■ **What you are asked to do**:
If a line in the records below contains the word "Nombre", return that line.
..........
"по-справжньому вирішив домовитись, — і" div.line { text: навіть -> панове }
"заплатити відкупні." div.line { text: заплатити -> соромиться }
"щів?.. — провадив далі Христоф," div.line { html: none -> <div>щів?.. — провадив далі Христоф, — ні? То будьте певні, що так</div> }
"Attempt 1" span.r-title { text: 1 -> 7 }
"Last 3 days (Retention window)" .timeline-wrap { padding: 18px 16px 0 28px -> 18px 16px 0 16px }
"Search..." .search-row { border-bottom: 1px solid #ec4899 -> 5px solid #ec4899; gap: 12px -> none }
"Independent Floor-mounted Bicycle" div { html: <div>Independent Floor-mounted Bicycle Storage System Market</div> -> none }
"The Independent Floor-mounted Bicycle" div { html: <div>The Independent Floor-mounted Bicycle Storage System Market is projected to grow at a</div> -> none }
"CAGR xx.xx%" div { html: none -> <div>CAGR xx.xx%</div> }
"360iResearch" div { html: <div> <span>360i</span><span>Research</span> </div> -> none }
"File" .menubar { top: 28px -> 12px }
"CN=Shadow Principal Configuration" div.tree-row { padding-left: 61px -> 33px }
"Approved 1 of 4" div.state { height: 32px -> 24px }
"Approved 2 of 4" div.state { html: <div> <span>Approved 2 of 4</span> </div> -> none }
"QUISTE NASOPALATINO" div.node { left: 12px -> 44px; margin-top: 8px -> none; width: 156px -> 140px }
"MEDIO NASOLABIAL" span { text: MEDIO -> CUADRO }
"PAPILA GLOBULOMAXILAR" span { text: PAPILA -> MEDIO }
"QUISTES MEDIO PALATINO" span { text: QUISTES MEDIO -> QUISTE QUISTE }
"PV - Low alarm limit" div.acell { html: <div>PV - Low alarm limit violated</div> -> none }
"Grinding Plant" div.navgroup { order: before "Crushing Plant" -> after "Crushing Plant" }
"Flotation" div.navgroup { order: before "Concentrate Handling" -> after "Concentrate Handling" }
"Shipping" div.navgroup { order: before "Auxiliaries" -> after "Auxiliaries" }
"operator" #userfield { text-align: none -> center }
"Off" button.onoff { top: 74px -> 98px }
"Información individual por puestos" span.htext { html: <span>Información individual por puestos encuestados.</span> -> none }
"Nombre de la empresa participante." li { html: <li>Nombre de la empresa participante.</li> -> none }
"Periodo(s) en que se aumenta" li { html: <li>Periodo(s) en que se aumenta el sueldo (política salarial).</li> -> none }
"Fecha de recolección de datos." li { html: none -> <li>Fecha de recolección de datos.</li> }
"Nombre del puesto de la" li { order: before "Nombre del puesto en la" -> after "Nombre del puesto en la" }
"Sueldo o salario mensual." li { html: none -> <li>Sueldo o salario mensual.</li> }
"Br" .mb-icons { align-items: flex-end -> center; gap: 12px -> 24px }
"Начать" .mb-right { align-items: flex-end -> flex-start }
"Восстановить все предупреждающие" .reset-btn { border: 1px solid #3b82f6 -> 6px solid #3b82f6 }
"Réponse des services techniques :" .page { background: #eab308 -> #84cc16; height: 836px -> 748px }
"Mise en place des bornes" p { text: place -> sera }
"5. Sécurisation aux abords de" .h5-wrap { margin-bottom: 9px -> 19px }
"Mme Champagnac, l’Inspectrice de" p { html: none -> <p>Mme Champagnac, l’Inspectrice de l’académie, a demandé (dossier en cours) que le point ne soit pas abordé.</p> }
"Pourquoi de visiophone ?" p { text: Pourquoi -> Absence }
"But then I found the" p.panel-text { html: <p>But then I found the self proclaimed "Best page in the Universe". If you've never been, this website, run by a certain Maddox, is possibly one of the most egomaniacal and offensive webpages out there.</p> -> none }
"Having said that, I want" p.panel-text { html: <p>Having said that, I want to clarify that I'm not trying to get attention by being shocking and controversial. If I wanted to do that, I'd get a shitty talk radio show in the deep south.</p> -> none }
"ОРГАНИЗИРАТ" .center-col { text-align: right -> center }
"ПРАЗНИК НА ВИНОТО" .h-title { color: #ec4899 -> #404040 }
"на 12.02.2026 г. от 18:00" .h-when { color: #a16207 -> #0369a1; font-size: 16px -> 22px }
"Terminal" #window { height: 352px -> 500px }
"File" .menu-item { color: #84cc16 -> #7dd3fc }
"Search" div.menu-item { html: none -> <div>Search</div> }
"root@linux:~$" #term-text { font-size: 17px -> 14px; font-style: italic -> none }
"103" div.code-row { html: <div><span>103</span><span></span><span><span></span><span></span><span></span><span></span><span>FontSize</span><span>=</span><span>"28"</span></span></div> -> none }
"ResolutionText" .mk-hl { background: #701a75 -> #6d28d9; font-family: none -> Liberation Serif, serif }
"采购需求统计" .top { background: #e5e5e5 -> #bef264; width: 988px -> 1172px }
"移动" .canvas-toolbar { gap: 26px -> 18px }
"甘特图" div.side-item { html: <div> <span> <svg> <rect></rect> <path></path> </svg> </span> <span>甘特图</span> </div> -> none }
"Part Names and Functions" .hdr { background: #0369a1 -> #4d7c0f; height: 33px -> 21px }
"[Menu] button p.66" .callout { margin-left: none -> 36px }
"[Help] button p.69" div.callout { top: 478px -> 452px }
..........
■ **Task output**:
"Nombre de la empresa participante." li { html: <li>Nombre de la empresa participante.</li> -> none }
"Nombre del puesto de la" li { order: before "Nombre del puesto en la" -> after "Nombre del puesto en la" }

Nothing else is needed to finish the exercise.